**Source records**
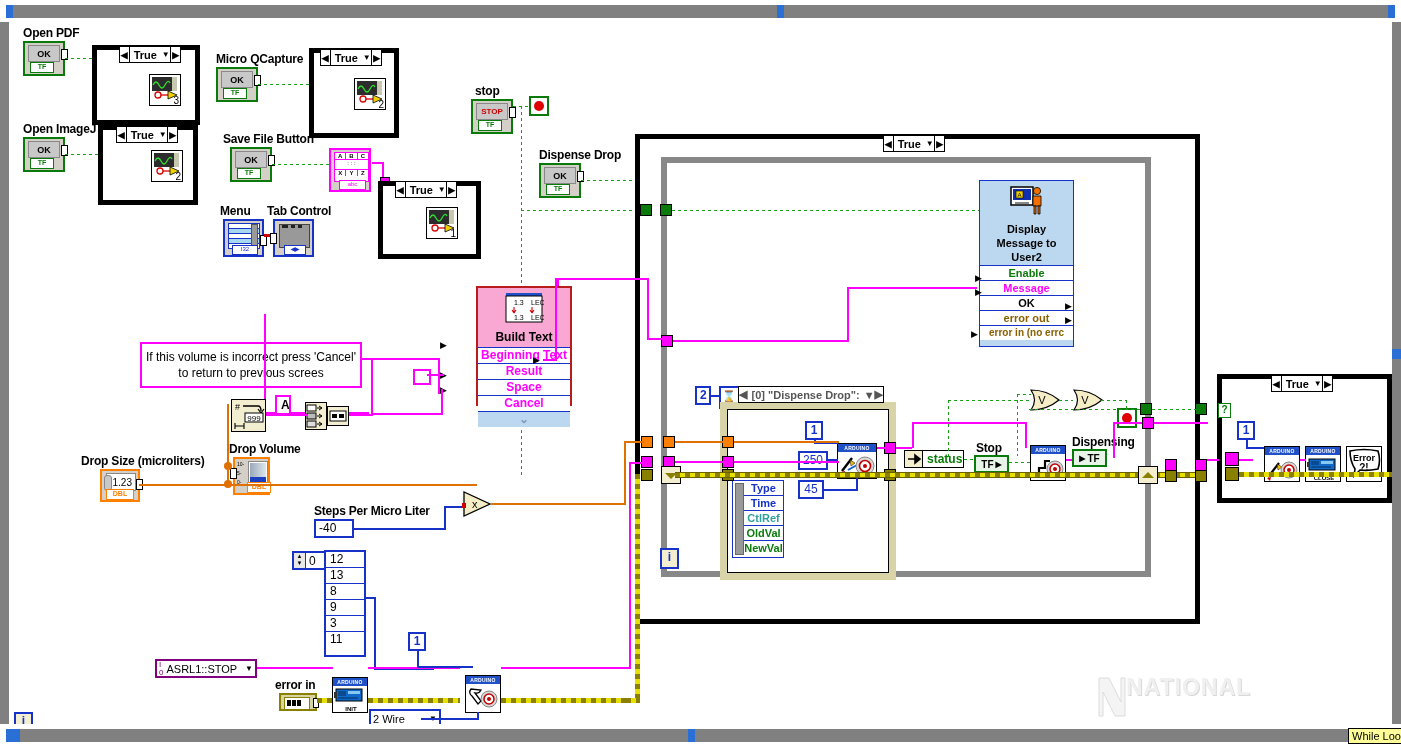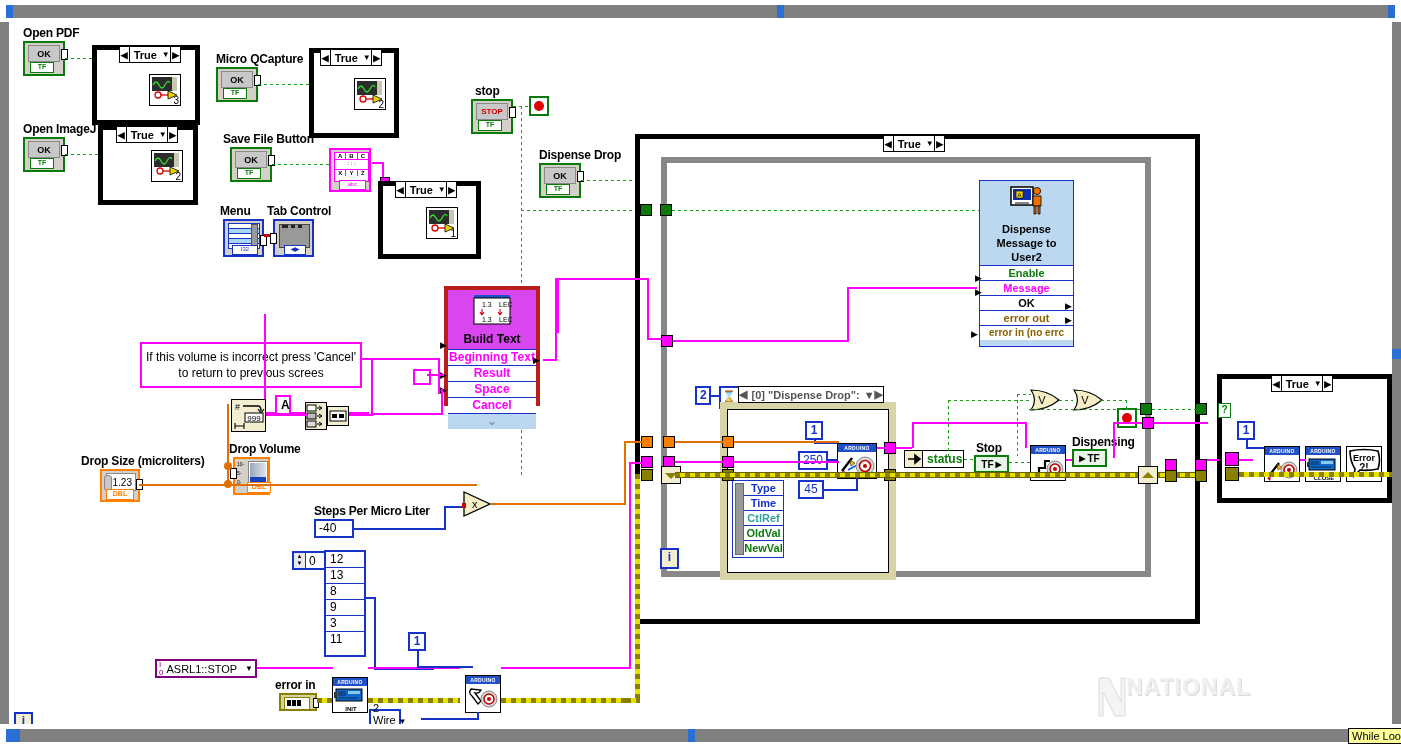"Dispense" div.ttl { text: Dispense -> Display }
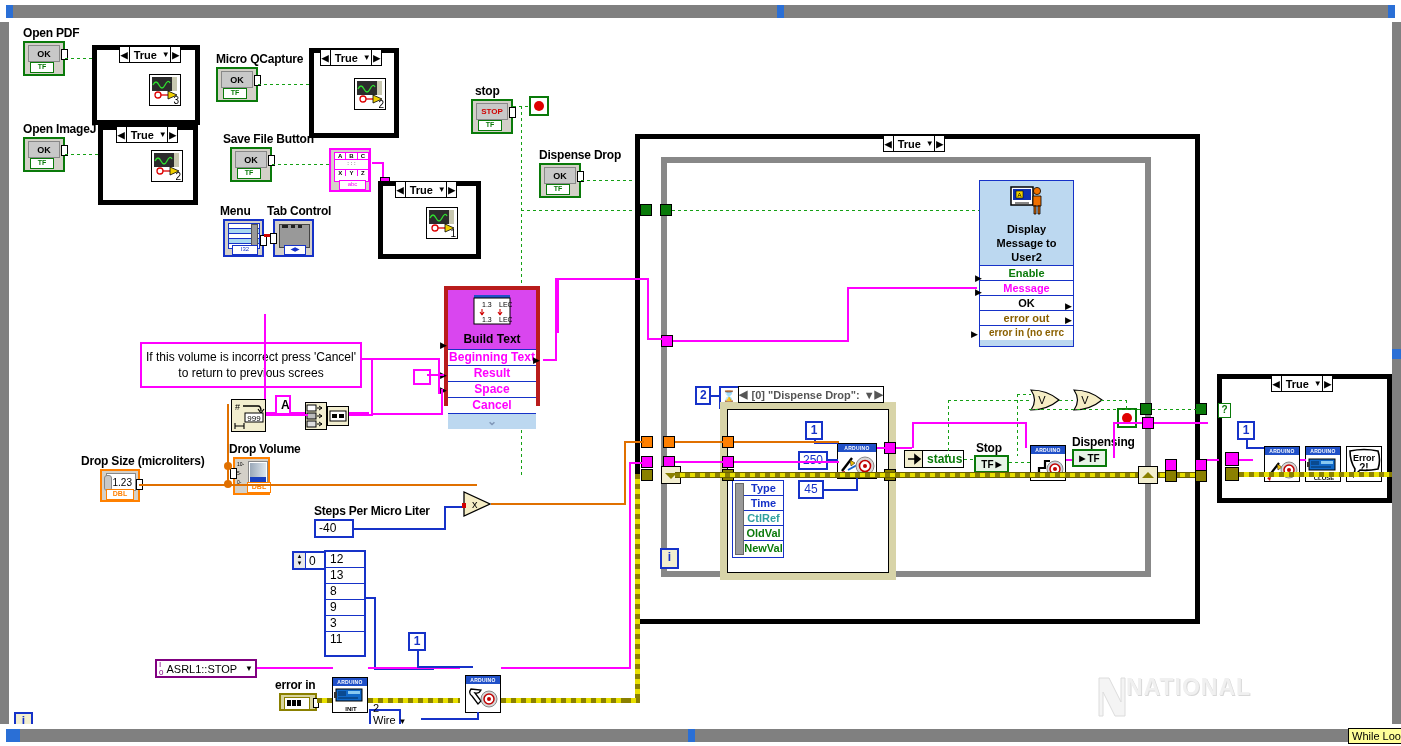"Build Text" .exnode { background: #d946ef -> #f9a8d4; border: 4px solid #b91c1c -> 2px solid #b91c1c; margin-left: none -> 32px }
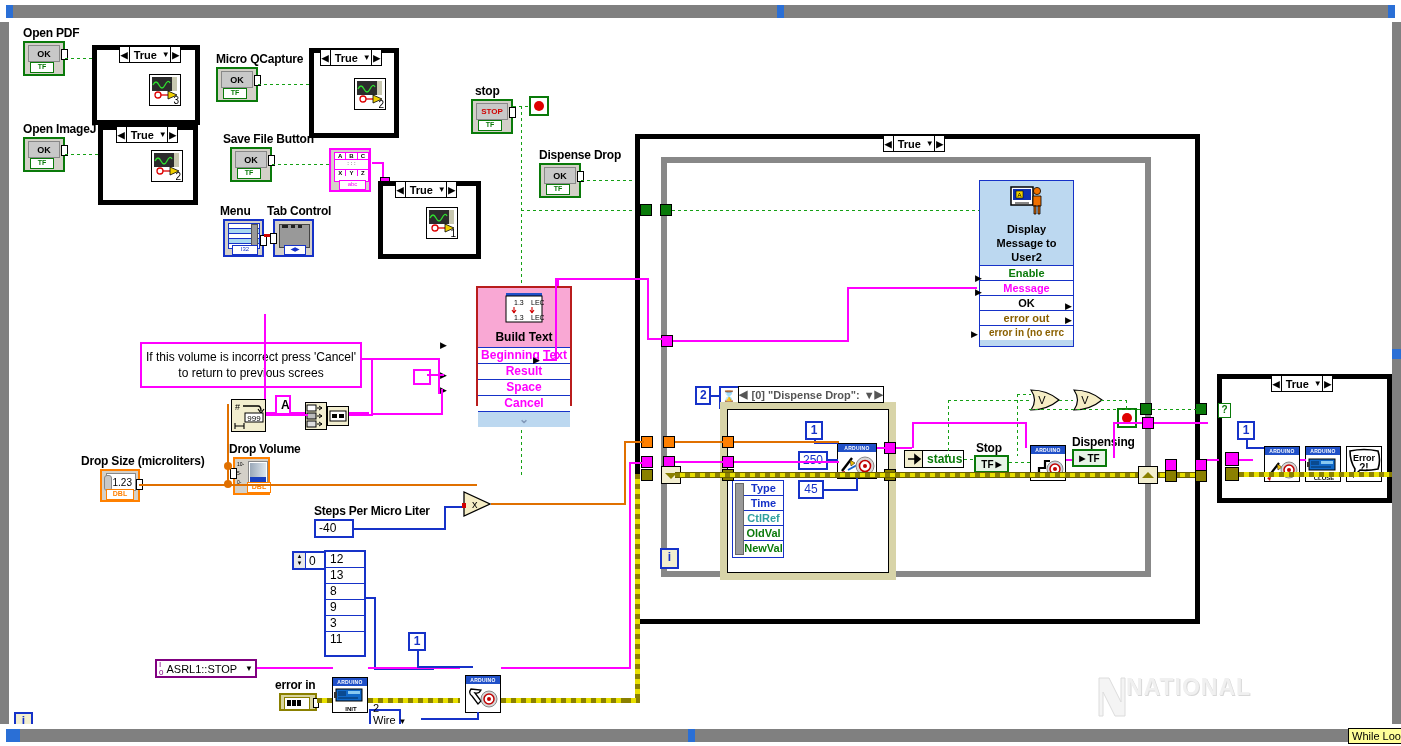"2 Wire" div.ring { align-items: flex-end -> none; width: 32px -> 72px }
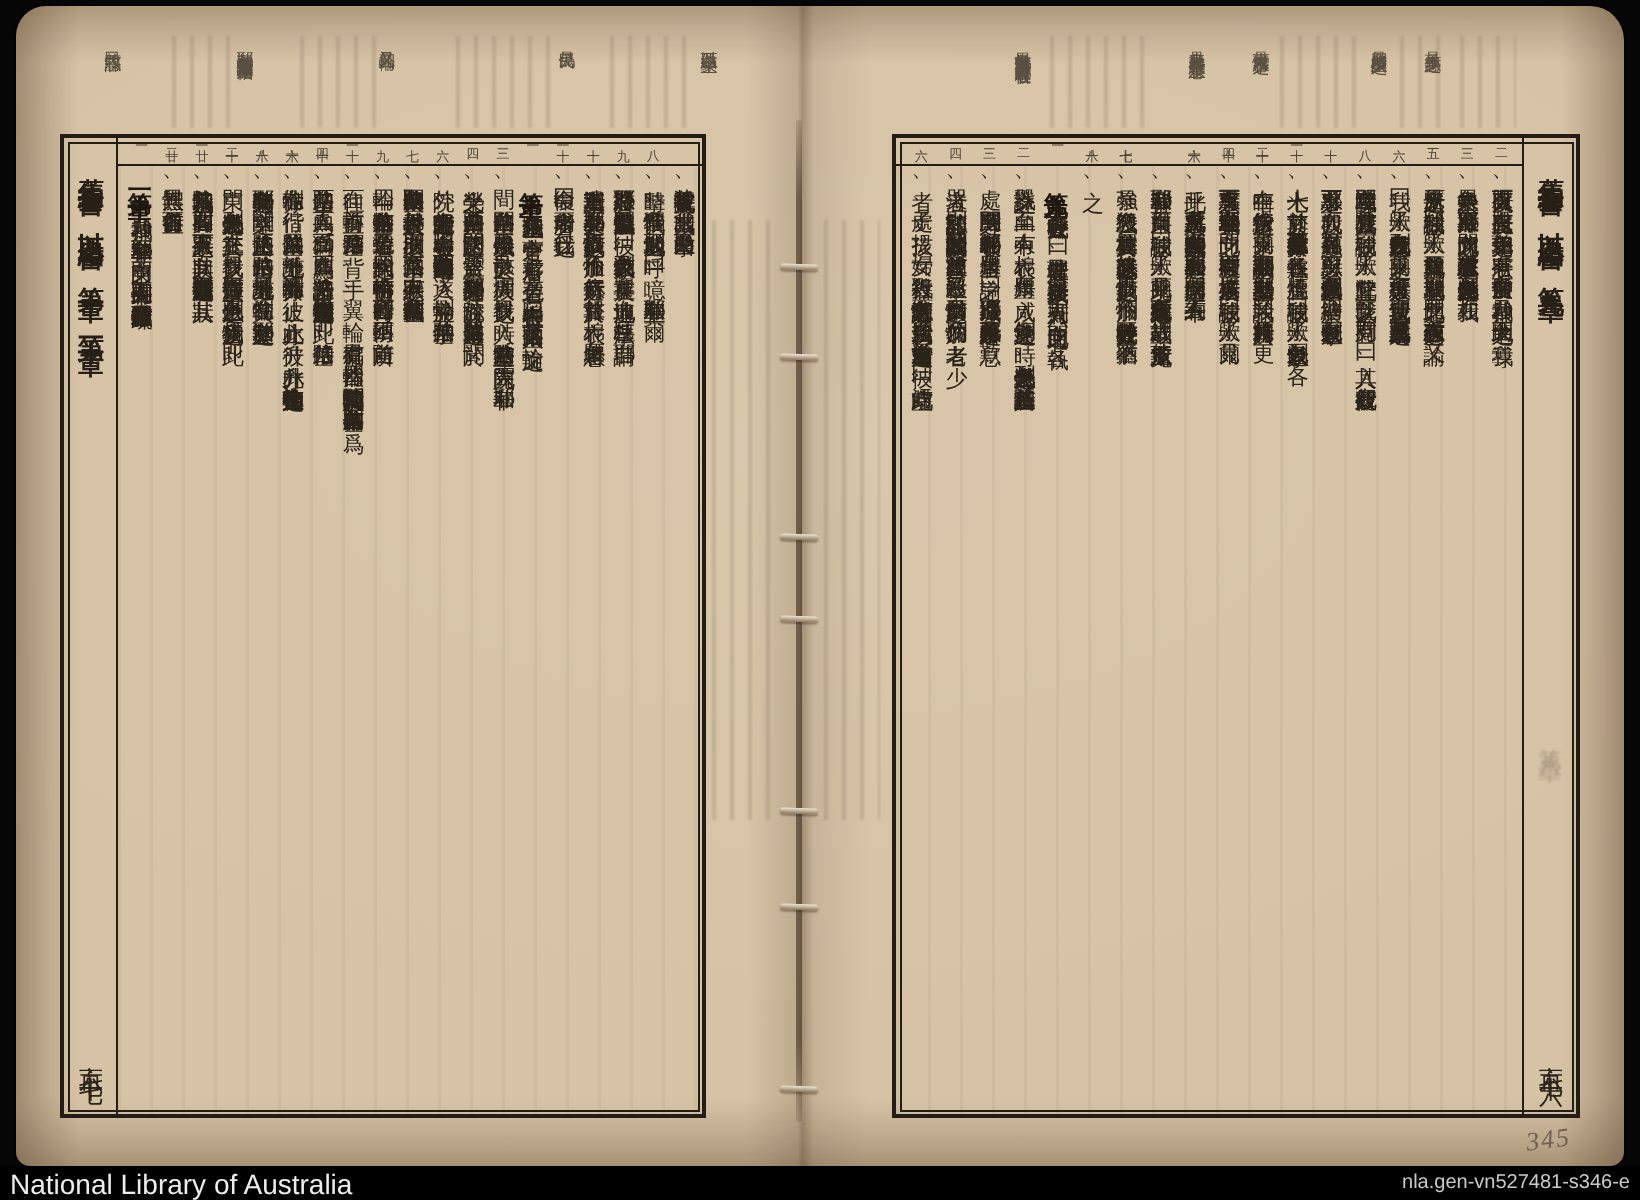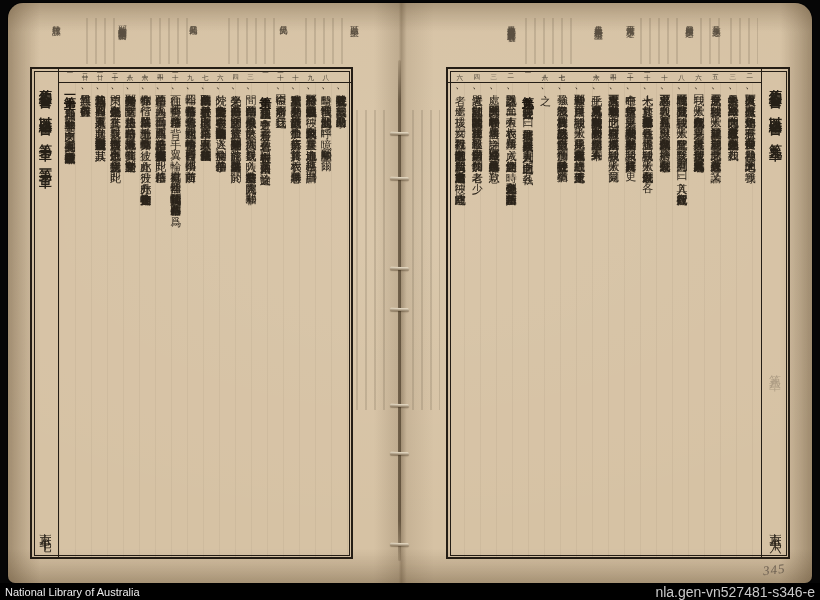"National Library of Australia" .bar .credit { font-size: 11px -> 14px }
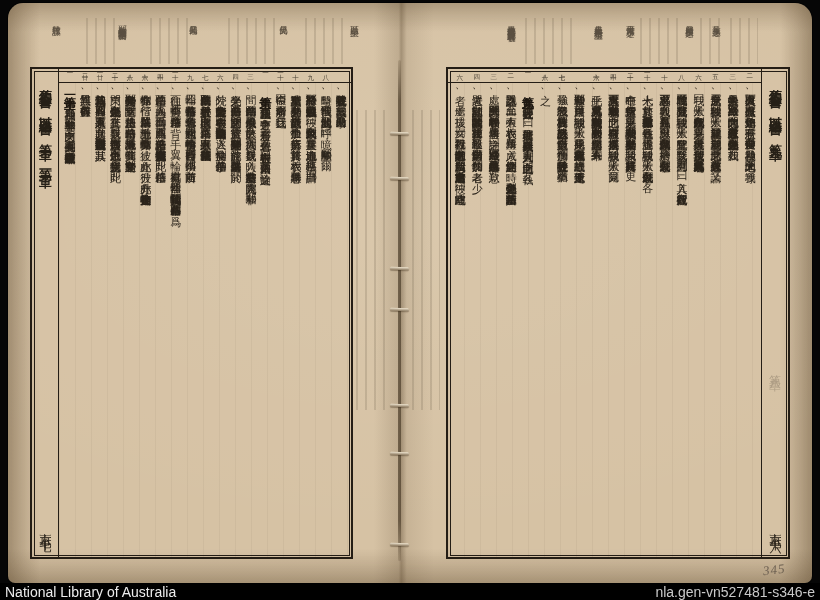"nla.gen-vn527481-s346-e" .bar .imgid { font-size: 14px -> 10px }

**What you should do**
Beginning at the line with "background: #d946ef ->", reproduce word for word each line through the last line of the records. Include both ends but no pictures.

**Result of the task**
"Build Text" .exnode { background: #d946ef -> #f9a8d4; border: 4px solid #b91c1c -> 2px solid #b91c1c; margin-left: none -> 32px }
"2 Wire" div.ring { align-items: flex-end -> none; width: 32px -> 72px }
"National Library of Australia" .bar .credit { font-size: 11px -> 14px }
"nla.gen-vn527481-s346-e" .bar .imgid { font-size: 14px -> 10px }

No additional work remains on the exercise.